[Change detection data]
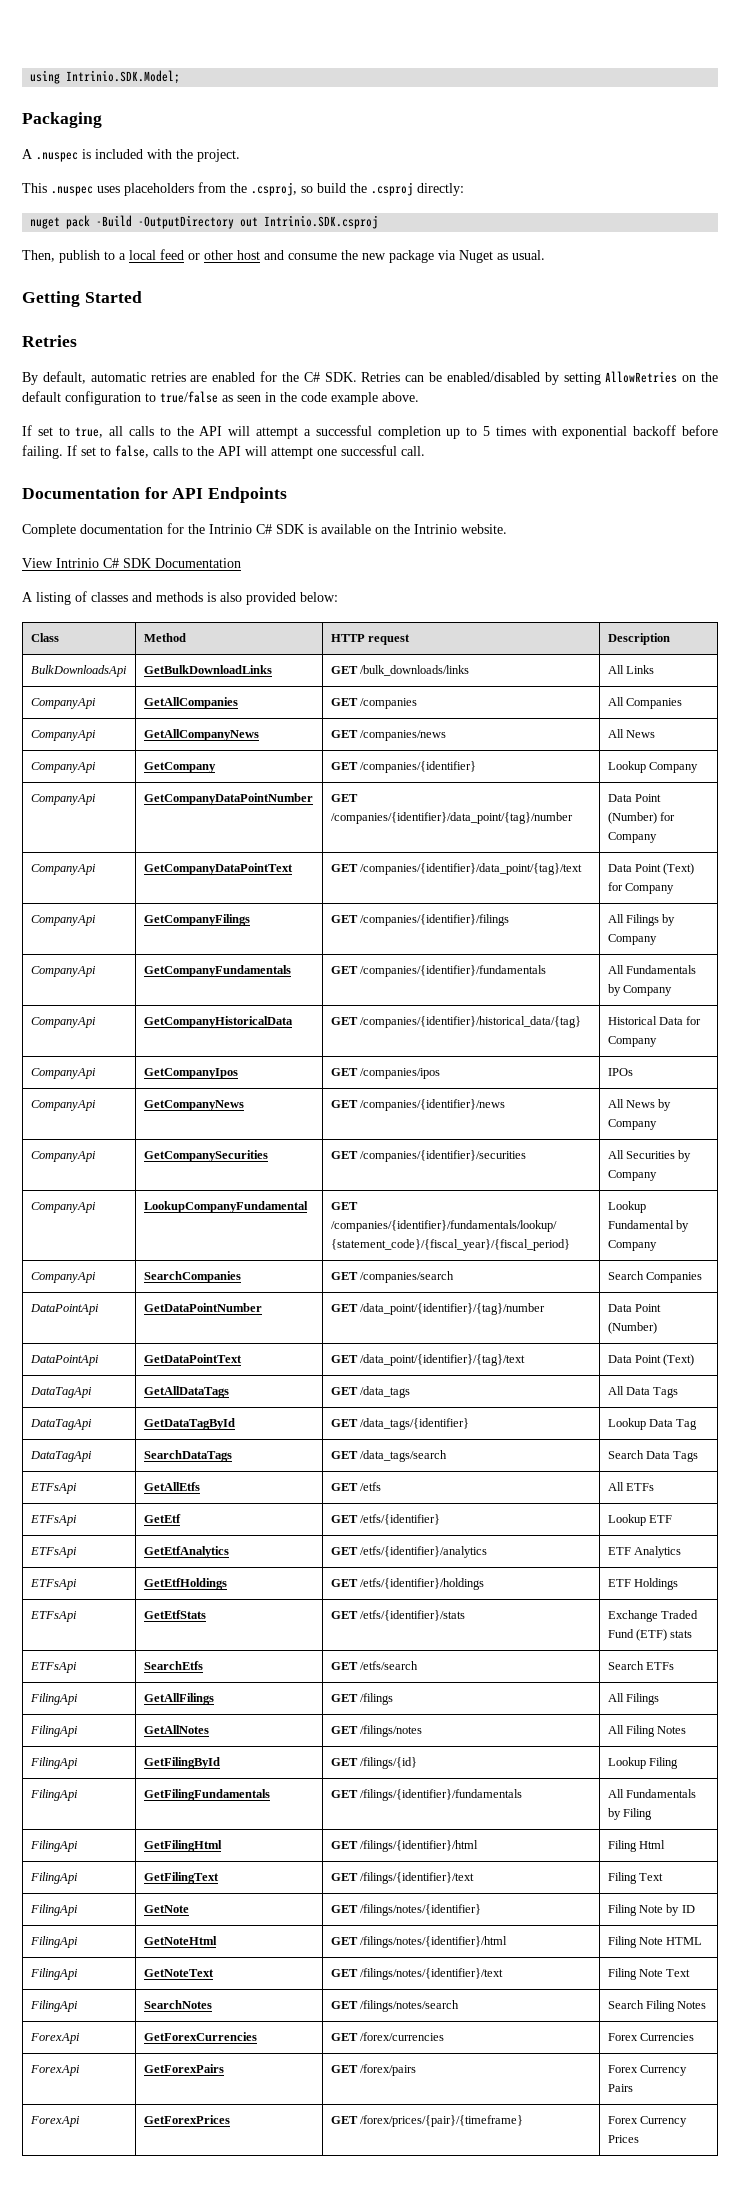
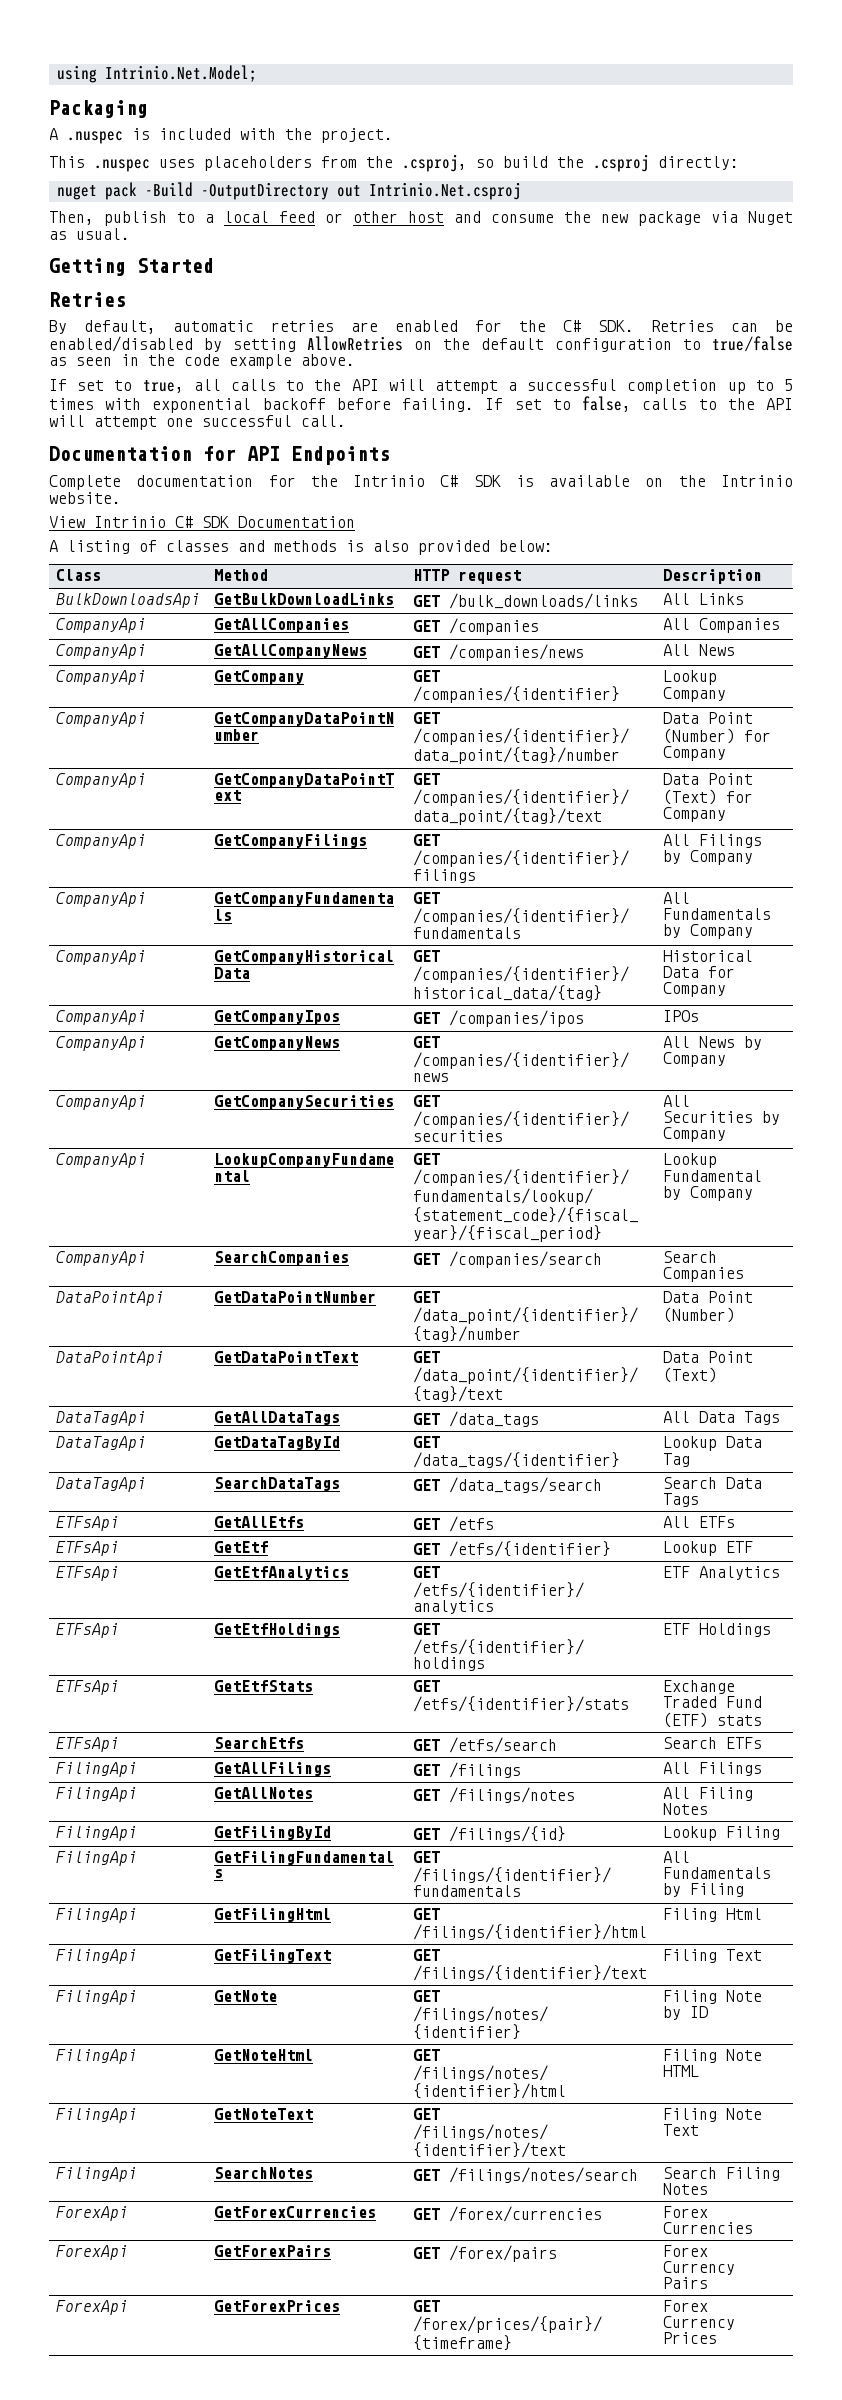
- using Intrinio.SDK.Model;
+ using Intrinio.Net.Model;
- nuget pack -Build -OutputDirectory out Intrinio.SDK.csproj
+ nuget pack -Build -OutputDirectory out Intrinio.Net.csproj

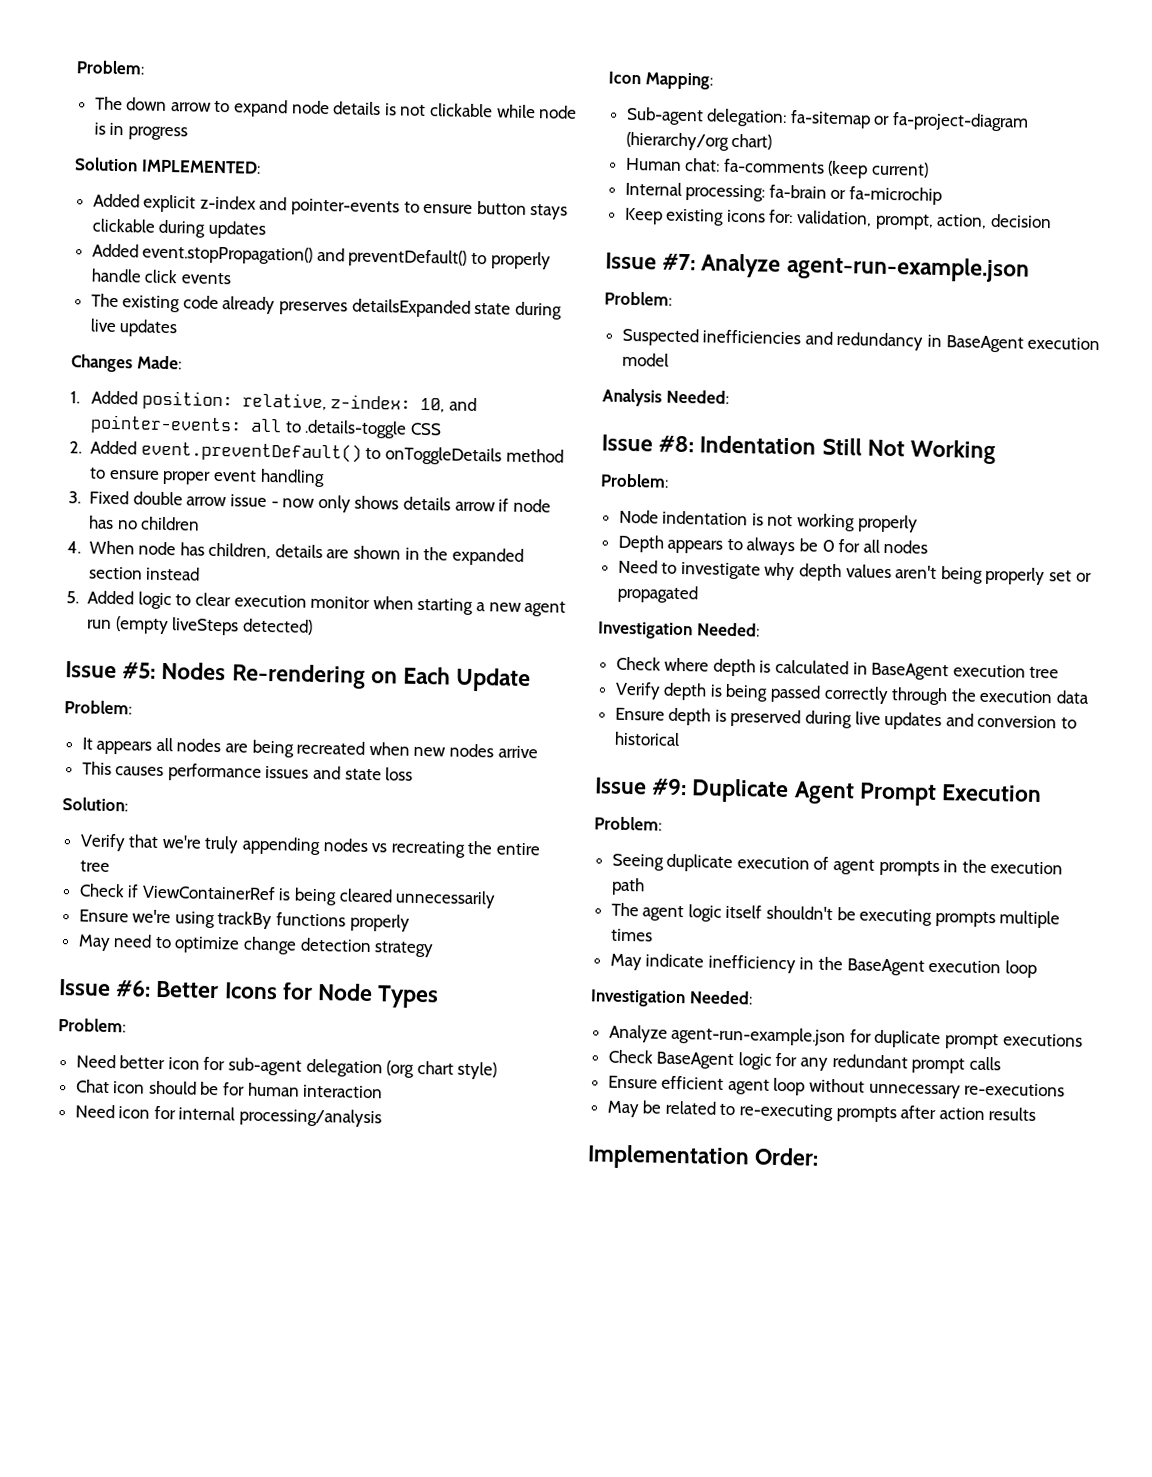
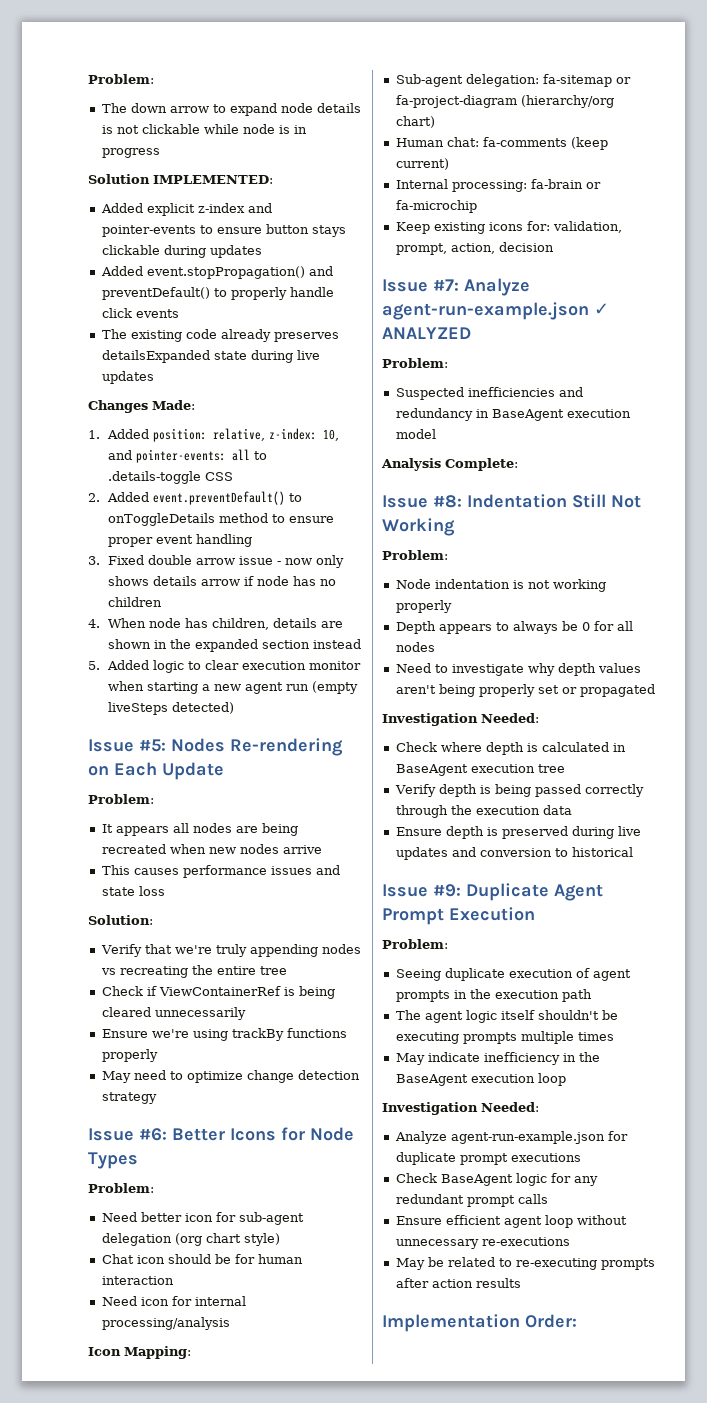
- Issue #7: Analyze agent-run-example.json
+ Issue #7: Analyze agent-run-example.json ✓ ANALYZED
- Analysis Needed:
+ Analysis Complete:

WORK TO BE COMPLETED: All entries above should be returned exactly, apart from their pictures.

EXERCISE ANSWER:
- using Intrinio.SDK.Model;
+ using Intrinio.Net.Model;
- nuget pack -Build -OutputDirectory out Intrinio.SDK.csproj
+ nuget pack -Build -OutputDirectory out Intrinio.Net.csproj

- Issue #7: Analyze agent-run-example.json
+ Issue #7: Analyze agent-run-example.json ✓ ANALYZED
- Analysis Needed:
+ Analysis Complete:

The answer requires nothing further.